I know when I was going through hip surgery, there were some people who began to see me as my situation, and it was very uncomfortable to feel so invisible to them. Imagine how invisible I would feel if this were an ongoing situation or circumstance! Imagine if I didn’t see what was causing me to feel so invisible, if I truly began to feel lost and fading away. This happens to people all the time when everyone around them treats them as if they are their illness, their poverty, their addiction, etc.

So when I see this ‘person in dire straits’ if I can stay present with my thoughts, emotions and sensations in my body, I will be more likely to see that there is no difference between us. And from that perspective, my metta, my well wishing, is deeply rooted and authentic. Perhaps it will also manifest in some way I can be useful, but at the very least I have shared humanity with him, felt an outflowing of loving kindness, perhaps made him feel visible as an intrinsic part of all that is, made him less object, isolated and alone. This may sound like a small thing, but it goes a long way toward healing, and it helps in a way that bread alone cannot.

Incorporating Metta in the Way We Work
In our daily life we do so many things that are for the benefit of others. In our work, around the house, in our grooming, shopping, etc. – everything we do can either be a tightly held tit-for-tat measured thing or it can be expansive, offered up with loving kindness from a bottomless source.

I’m reminded of the other day hearing a young person complain that she does way more around the apartment than her roommate. I was sympathetic because she was suffering from feeling used and put upon. But how different would her experience be if she stopped measuring who did what, if she established the yogi jobs she would do, based on what is important to her to have done, and then did it with awareness and loving-kindness. In the first place, her experience would be more pleasant. She could sense in to her muscles working in concert to clean, lift or whatever the chore is. She could also offer it up as a gift to her roommate, herself and the universe. Truly, a yogi job done with awareness and loving-kindness is a benefit to all.

Without measuring, she might notice that her roommate does other things that are of value to both of them. Perhaps she does more of the cooking, the bill paying or the shopping. If not, is there some reason she feels she should do less? Does she live there less of a time, feels less responsible for the mess, etc.? Does the roommate feel it’s not her home, that she is only responsible for her own room? Why would she feel that way? Lots of room for interesting conversation, without accusation, but with curiosity.
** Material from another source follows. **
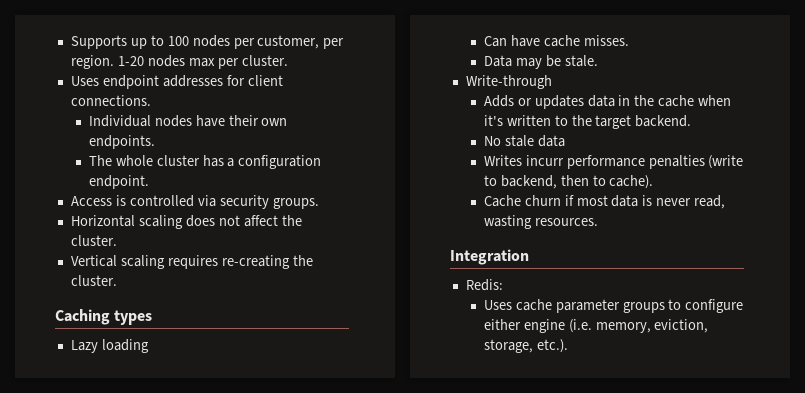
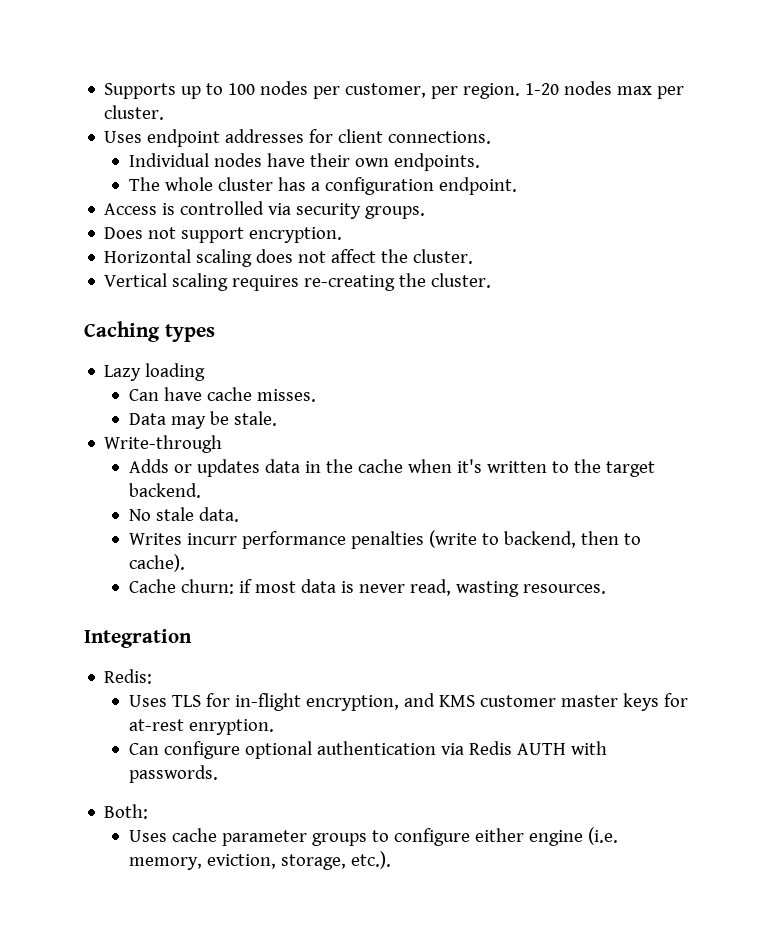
(319, 203) none -> [104,227,343,243] // Does not support encryption.
[537,135,565,147] data -> [198,507,239,522] data.
[524,195,561,206] churn -> [180,579,234,594] churn:
(503, 285) none -> [128,693,688,711] [128,719,274,735] [128,741,607,759] [128,765,218,783] [104,804,149,819] // Uses TLS for in-flight encryption, and KMS customer master keys for at-rest enryption. // Can configure optional authentication via Redis AUTH with passwords. // Both:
Without measuring, our young woman might find that a change happens in the household. Perhaps cookies are made in the oven she cleaned and offered lovingly. Or maybe her roommate has been inspired by the cleanliness and begins to see what she hadn’t noticed before. Not everyone knows what clean is unless they experience it.

In every relationship there is this potential for measuring, being miserly and creating misery. We think, ‘I did this, so you have to do that.’ ‘I did this, so you owe me.’ ‘I did this, and you are a lazy good-for-nothing bum who is disrespecting me with this behavior. Why do I have to tolerate this? I deserve better.’

We each deserve the joy that comes from accessing the infinite source through quieting down, listening in, being present for whatever arises in our experience. We discover the benevolent nature of things at the core, and sense at last that we are wholeheartedly and forever loved and lovable, that we are not dependent on the love, approval or respect of others for our happiness. We recognize that we are made of that love and able to transmit loving kindness generously because it flows through us from an undepletable infinite source.

We all deserve to let go of our own misery-making measurements and start offering metta in all we do. Without expectation of a return on our metta investment, it becomes unimportant if all labors are matched equally. But often, out of the contagious nature of loving-kindness, the balance comes into harmony. Our minds expand and we see the bigger picture, the ebb and flow of energies and abilities, and how things all work out.

Back to that day years ago driving across the bridge and having that metta insight: I recognized then the possibility of that kind of peaceful loving coexistence that we have together on the Spirit Rock retreat. If all of us stopped withholding our well-wishing and loving kindness from ‘strangers’ and ‘enemies’, how different would the world be? What would be possible?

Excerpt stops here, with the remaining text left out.